- _Task item_
Say how many lines in the entries below have the word "Spinner" in them, giving only the number.

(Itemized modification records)
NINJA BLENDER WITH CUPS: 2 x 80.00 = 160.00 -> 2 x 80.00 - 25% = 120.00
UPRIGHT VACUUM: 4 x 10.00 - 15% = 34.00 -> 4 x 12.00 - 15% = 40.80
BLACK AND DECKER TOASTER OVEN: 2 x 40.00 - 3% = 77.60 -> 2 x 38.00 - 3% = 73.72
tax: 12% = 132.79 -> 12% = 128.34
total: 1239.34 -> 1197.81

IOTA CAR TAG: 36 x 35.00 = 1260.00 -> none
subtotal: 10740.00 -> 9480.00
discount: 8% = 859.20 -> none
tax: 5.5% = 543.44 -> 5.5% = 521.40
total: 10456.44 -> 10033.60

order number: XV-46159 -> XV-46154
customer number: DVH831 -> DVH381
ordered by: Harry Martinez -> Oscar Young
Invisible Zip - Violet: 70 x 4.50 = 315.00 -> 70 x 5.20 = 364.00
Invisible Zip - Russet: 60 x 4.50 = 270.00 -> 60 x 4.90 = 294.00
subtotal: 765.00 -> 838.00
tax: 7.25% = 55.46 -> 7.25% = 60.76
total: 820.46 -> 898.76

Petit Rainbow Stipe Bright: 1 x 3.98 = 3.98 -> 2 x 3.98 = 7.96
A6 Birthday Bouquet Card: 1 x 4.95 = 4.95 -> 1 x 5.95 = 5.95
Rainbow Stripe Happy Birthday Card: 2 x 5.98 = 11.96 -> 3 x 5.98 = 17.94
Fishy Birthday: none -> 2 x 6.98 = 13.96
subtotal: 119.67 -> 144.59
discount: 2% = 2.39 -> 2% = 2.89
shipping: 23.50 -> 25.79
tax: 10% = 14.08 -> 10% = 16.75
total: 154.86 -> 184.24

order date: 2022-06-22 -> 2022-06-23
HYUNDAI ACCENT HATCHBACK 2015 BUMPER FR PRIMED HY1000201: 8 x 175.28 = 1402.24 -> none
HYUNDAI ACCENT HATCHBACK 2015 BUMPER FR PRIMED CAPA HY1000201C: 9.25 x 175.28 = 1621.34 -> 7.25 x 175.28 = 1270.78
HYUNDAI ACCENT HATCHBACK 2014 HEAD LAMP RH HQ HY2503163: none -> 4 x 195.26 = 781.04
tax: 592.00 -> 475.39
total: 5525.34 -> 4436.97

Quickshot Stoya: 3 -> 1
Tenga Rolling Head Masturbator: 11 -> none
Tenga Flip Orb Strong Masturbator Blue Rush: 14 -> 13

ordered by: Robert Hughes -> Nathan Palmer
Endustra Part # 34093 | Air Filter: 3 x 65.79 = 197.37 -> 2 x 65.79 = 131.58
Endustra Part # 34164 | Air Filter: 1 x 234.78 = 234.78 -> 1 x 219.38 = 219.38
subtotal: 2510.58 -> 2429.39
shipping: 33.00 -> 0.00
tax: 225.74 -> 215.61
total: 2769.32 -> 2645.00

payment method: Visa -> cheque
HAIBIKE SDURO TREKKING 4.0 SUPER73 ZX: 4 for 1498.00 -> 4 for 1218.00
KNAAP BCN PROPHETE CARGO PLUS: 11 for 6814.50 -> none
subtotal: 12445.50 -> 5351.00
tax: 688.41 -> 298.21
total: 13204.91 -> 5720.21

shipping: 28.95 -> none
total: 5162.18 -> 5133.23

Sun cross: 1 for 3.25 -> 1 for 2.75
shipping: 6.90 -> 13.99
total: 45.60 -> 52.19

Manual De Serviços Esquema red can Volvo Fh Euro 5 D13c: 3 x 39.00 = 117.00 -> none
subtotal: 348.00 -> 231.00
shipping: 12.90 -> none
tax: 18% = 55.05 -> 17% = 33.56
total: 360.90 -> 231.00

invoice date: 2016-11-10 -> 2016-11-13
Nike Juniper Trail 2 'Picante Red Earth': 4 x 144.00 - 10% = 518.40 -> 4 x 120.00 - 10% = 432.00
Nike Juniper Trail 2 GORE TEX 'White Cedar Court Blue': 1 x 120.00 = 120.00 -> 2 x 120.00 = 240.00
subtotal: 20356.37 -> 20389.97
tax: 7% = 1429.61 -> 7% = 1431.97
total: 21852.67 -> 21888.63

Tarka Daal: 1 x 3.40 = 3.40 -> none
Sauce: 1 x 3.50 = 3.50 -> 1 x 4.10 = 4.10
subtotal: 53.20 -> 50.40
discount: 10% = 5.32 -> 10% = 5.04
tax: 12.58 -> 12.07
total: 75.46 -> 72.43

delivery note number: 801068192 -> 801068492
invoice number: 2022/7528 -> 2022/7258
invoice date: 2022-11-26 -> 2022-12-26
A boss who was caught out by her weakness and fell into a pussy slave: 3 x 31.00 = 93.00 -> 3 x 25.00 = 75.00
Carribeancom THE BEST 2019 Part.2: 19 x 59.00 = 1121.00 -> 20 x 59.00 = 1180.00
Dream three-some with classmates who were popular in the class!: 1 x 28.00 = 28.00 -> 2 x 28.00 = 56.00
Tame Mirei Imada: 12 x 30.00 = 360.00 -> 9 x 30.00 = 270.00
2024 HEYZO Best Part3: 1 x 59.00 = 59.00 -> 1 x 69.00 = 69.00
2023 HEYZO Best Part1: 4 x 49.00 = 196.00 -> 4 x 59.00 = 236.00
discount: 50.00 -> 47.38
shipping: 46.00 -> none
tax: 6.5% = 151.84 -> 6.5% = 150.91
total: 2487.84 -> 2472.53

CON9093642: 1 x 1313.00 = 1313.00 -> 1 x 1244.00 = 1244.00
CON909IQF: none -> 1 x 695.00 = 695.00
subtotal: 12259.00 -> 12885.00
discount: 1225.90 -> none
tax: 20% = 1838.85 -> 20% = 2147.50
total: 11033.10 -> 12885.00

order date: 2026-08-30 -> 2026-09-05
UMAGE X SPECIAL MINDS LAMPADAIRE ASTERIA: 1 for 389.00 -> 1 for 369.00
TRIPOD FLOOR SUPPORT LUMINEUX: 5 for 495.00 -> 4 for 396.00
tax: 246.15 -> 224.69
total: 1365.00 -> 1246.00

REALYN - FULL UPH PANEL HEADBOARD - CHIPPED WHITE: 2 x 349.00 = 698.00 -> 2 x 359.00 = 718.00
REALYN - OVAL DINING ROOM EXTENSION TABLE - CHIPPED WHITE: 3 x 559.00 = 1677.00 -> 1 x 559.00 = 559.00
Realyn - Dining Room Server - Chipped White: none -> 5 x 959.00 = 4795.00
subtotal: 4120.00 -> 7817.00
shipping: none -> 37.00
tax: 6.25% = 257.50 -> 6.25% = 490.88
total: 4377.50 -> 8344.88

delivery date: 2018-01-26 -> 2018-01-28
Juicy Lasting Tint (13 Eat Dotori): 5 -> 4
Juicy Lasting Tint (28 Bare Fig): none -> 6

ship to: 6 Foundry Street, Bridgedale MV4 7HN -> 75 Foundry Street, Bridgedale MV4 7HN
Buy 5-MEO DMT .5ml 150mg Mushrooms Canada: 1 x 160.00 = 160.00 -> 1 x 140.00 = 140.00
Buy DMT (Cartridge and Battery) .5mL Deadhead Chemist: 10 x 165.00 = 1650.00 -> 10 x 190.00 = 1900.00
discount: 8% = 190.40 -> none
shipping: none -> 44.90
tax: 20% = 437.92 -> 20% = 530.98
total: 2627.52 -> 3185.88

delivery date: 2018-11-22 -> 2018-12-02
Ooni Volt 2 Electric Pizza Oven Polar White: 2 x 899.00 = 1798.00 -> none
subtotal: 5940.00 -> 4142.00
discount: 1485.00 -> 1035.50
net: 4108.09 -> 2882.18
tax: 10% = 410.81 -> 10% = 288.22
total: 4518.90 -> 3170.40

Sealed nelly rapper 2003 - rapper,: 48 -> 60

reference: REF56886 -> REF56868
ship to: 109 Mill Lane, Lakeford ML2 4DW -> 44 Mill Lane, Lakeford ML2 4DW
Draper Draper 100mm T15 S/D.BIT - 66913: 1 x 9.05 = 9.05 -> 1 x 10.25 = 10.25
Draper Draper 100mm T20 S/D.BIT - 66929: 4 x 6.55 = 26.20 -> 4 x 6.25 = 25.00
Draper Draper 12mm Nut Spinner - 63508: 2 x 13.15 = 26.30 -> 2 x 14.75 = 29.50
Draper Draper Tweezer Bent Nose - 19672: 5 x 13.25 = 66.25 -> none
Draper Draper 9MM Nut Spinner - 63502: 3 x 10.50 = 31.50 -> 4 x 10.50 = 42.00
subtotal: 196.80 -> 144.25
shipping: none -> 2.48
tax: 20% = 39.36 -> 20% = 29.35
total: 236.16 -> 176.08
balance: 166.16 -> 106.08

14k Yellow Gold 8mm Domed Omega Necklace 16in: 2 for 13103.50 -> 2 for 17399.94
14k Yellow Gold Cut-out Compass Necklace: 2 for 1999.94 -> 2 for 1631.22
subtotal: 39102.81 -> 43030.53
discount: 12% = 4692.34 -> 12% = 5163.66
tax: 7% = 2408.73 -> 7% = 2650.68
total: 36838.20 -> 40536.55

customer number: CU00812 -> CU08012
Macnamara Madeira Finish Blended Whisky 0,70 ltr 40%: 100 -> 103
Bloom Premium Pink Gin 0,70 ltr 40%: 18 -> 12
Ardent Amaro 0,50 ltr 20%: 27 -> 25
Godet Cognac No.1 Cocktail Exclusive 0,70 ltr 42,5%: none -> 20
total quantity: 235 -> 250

- _Your solution_
2